Als sie dann losfuhr und flüchtete, wurde ihr Fahrzeug unter Maschinengewehrfeuer genommen. Nur die Panzerung ihres Wagens bewahrte Soraya Gutiérrez vor den Kugeln ihrer Attentäter. Schon in den Tagen zuvor hatte sie Anrufe von einer hämisch lachenden Männerstimme bekommen Ihrer Haushälterin fiel außerdem ein Mann auf, der offenbar den Schulweg der Tochter ausspionierte. Der Hintergrund des Mordversuchs ist offensichtlich: Soraya Gutiérrez arbeitet zur Zeit an der Aufklärung des „Massakers von Sarna“ und hatte gerade die Familienangehörigen der Opfer besucht. In Sarna waren im Dezember 2001 15 Menschen von Paramilitärs willkürlich erschossen worden. Zum Schutz werden die Anwälte fast ständig von Aktivisten der internationalen „Peace-Brigades“ begleitet; die schusssichere Weste gehört zur Berufsbekleidung. Auch Alirio Uribe kennt die Gefahr und die Einschüchterungsversuche.
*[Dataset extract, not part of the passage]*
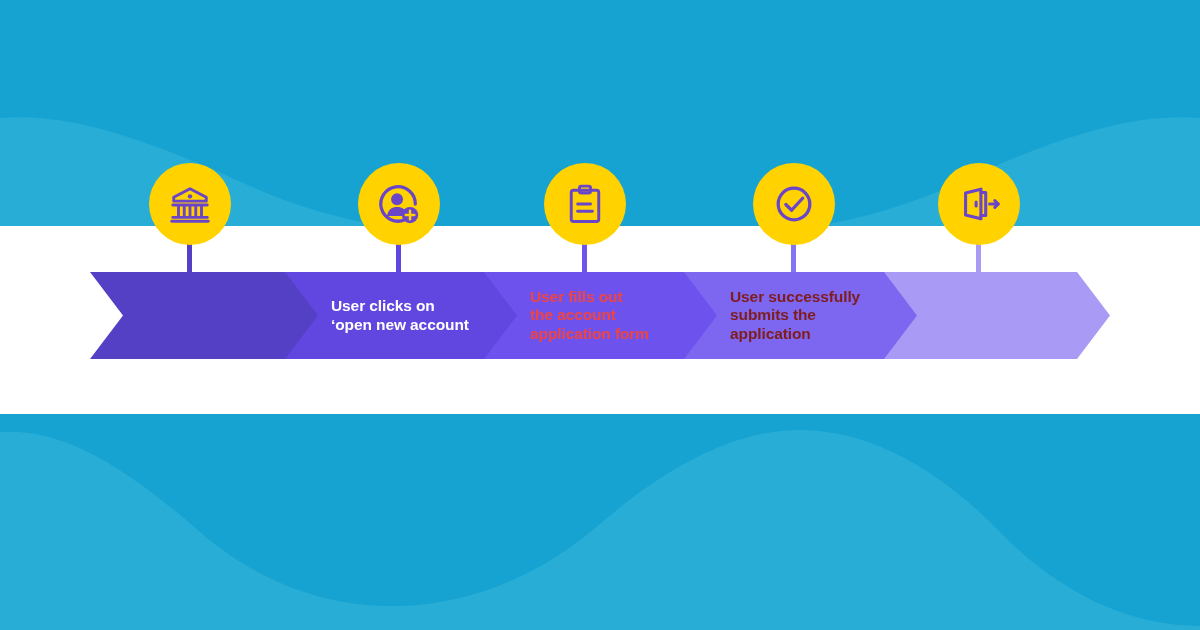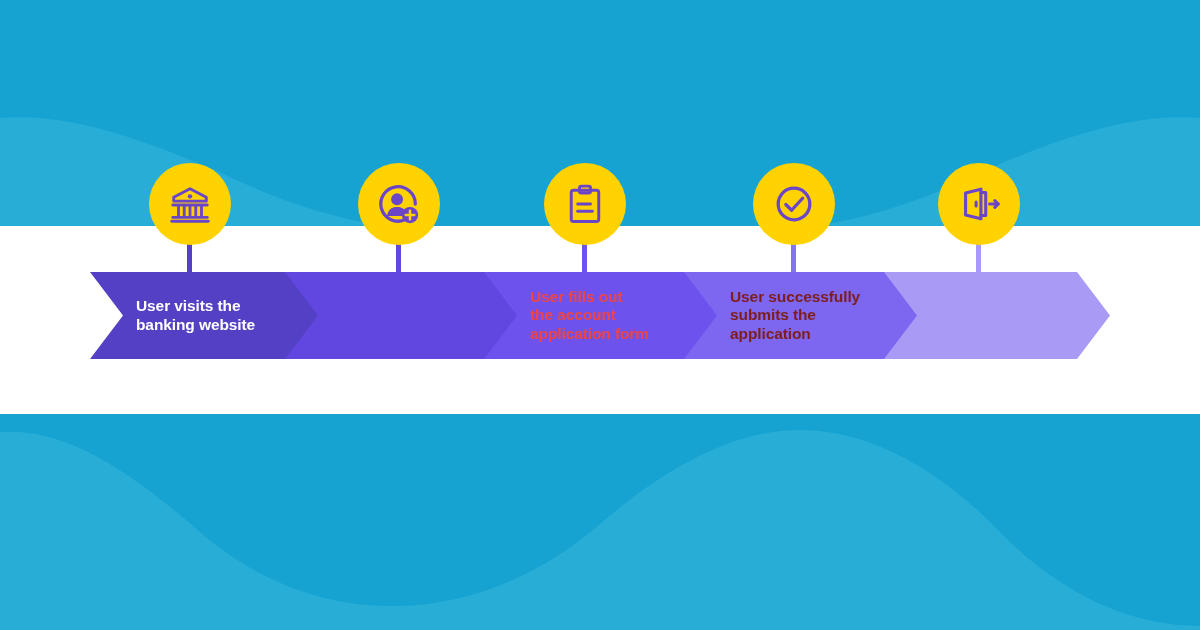"User visits the" div.label { html: <div>User visits the banking website</div> -> none }
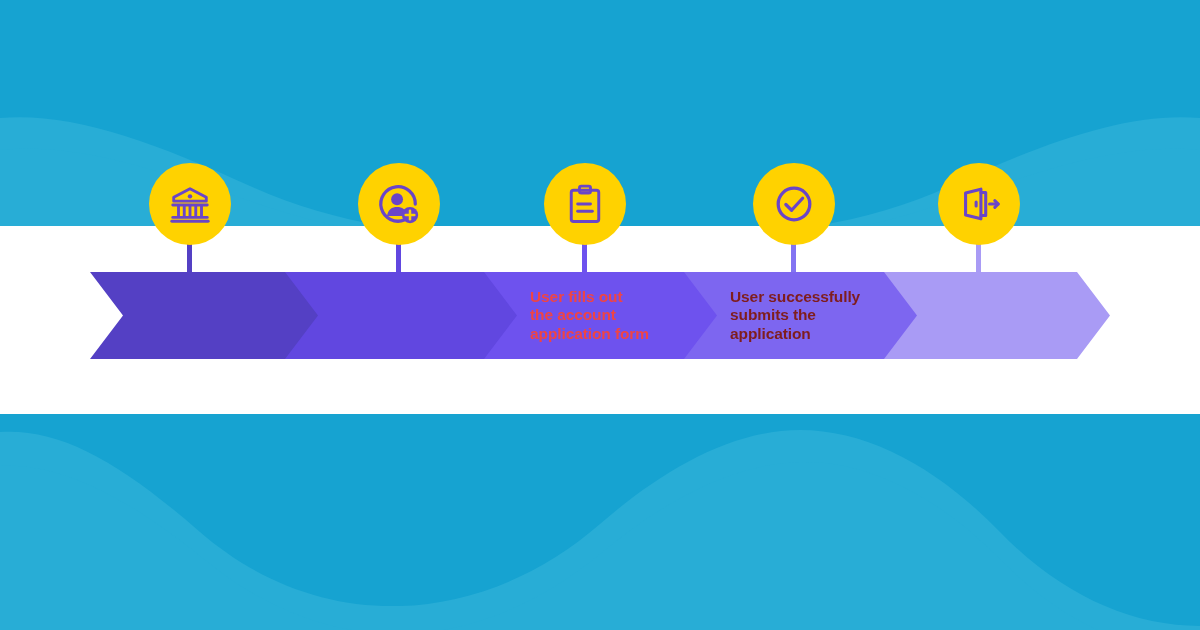"User clicks on" div.label { html: none -> <div>User clicks on ‘open new account</div> }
Mehrmals wurde er in den vergangenen Jahren bedroht, einmal wurde seine „Hinrichtung“ von paramilitärischen Gruppen öffentlich angekündigt. Seit über zehn Jahren arbeitet er dennoch konsequent für die Menschenrechte und gegen die Straflosigkeit in Kolumbien. Für seinen risikoreichen Einsatz wählte ihn eine internationale Jury – u.a. bestehend aus Amnesty International, Human Rights Watch und Diakonie – zum diesjährigen Preisträger des renommierten Martin-Ennals-Award für Menschenrechtsverteidiger. Er wurde Alirio Uribe Muñoz am 31. März durch den UN-Hochkommissar für Menschenrechte Sergio Vieira de Mello in Genf überreicht.